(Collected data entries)

·····

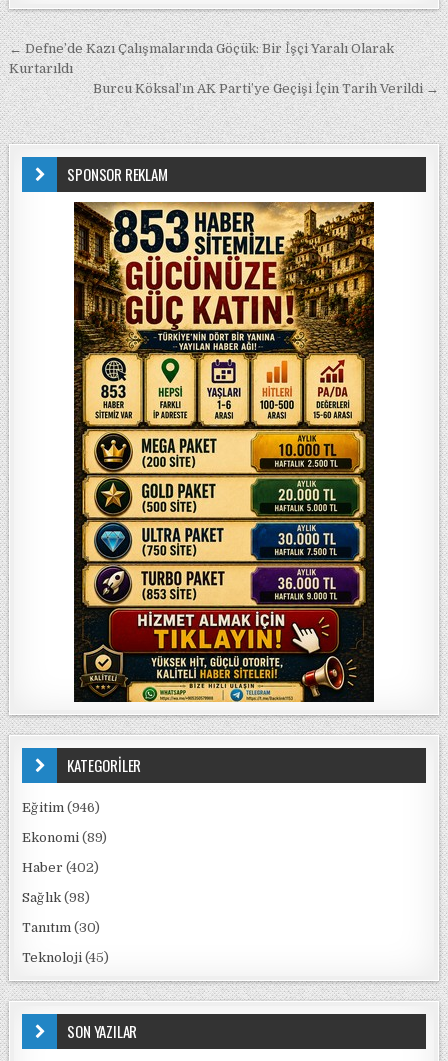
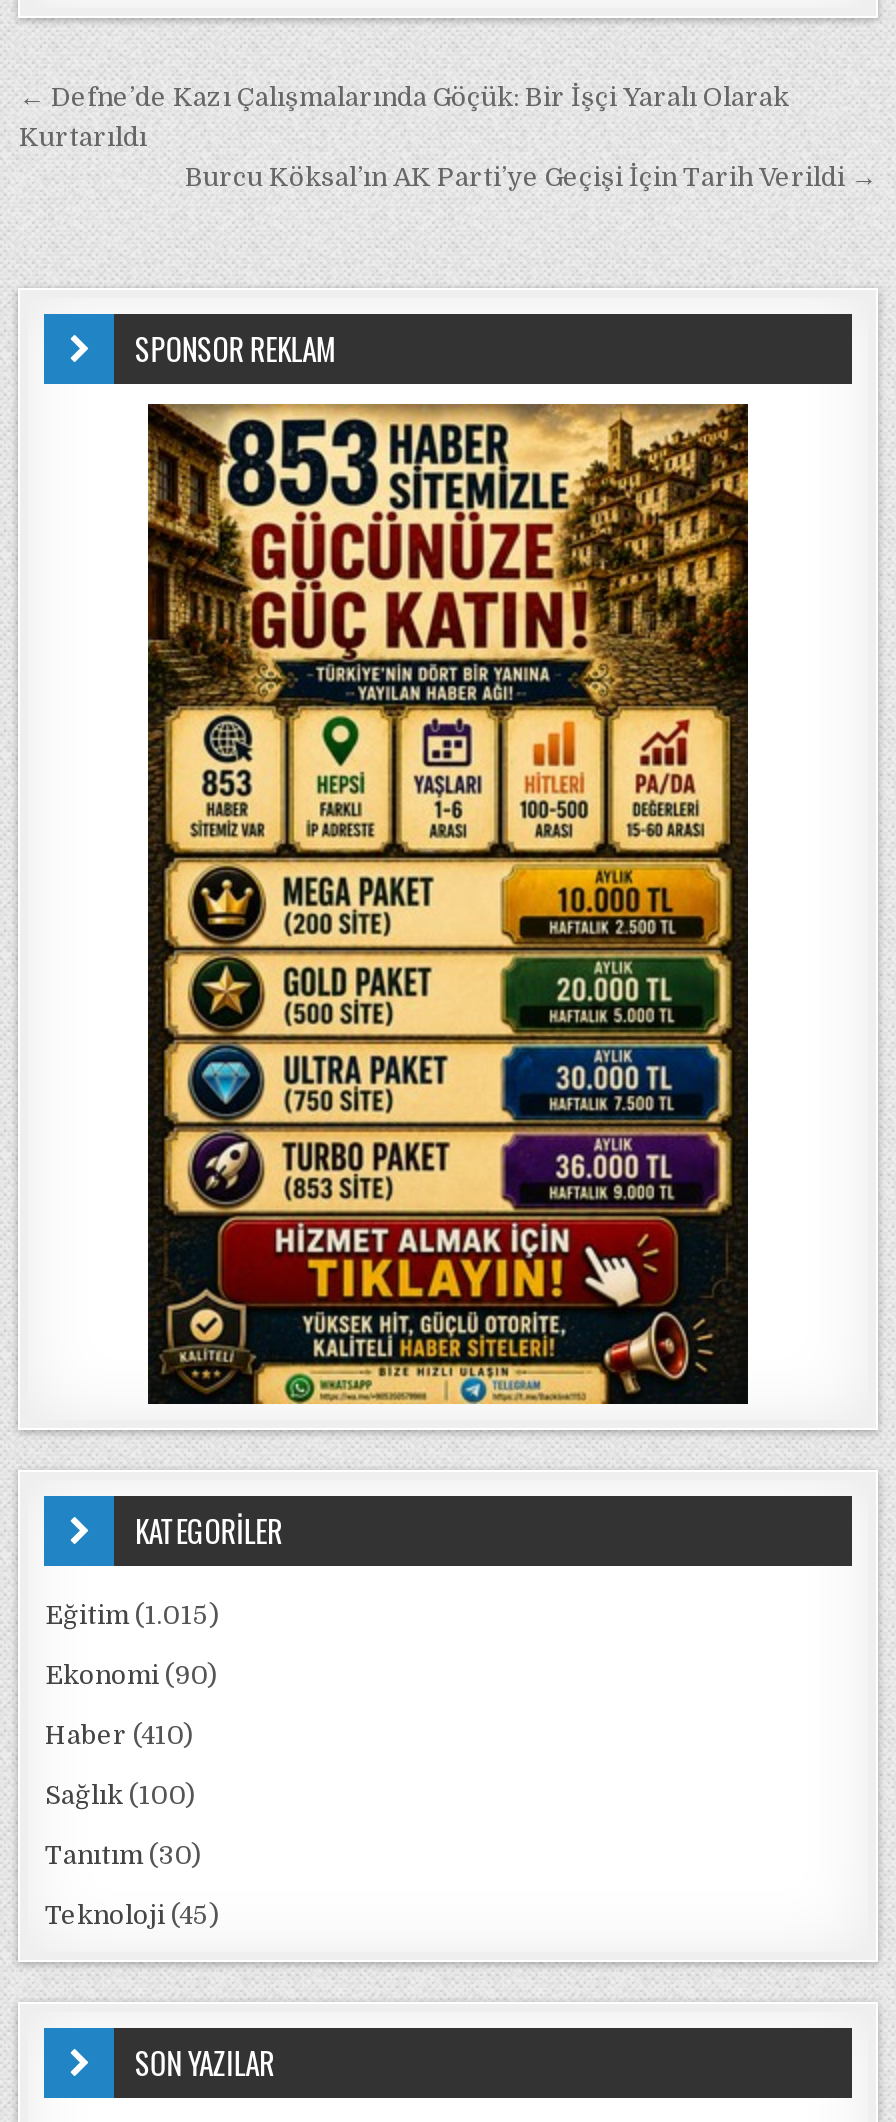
- Eğitim (946)
+ Eğitim (1.015)

- Ekonomi (89)
+ Ekonomi (90)

- Haber (402)
+ Haber (410)

- Sağlık (98)
+ Sağlık (100)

·····

#### Problem:
Send back the data above word for word, with the pictures left out.

#### Response area:
- Eğitim (946)
+ Eğitim (1.015)

- Ekonomi (89)
+ Ekonomi (90)

- Haber (402)
+ Haber (410)

- Sağlık (98)
+ Sağlık (100)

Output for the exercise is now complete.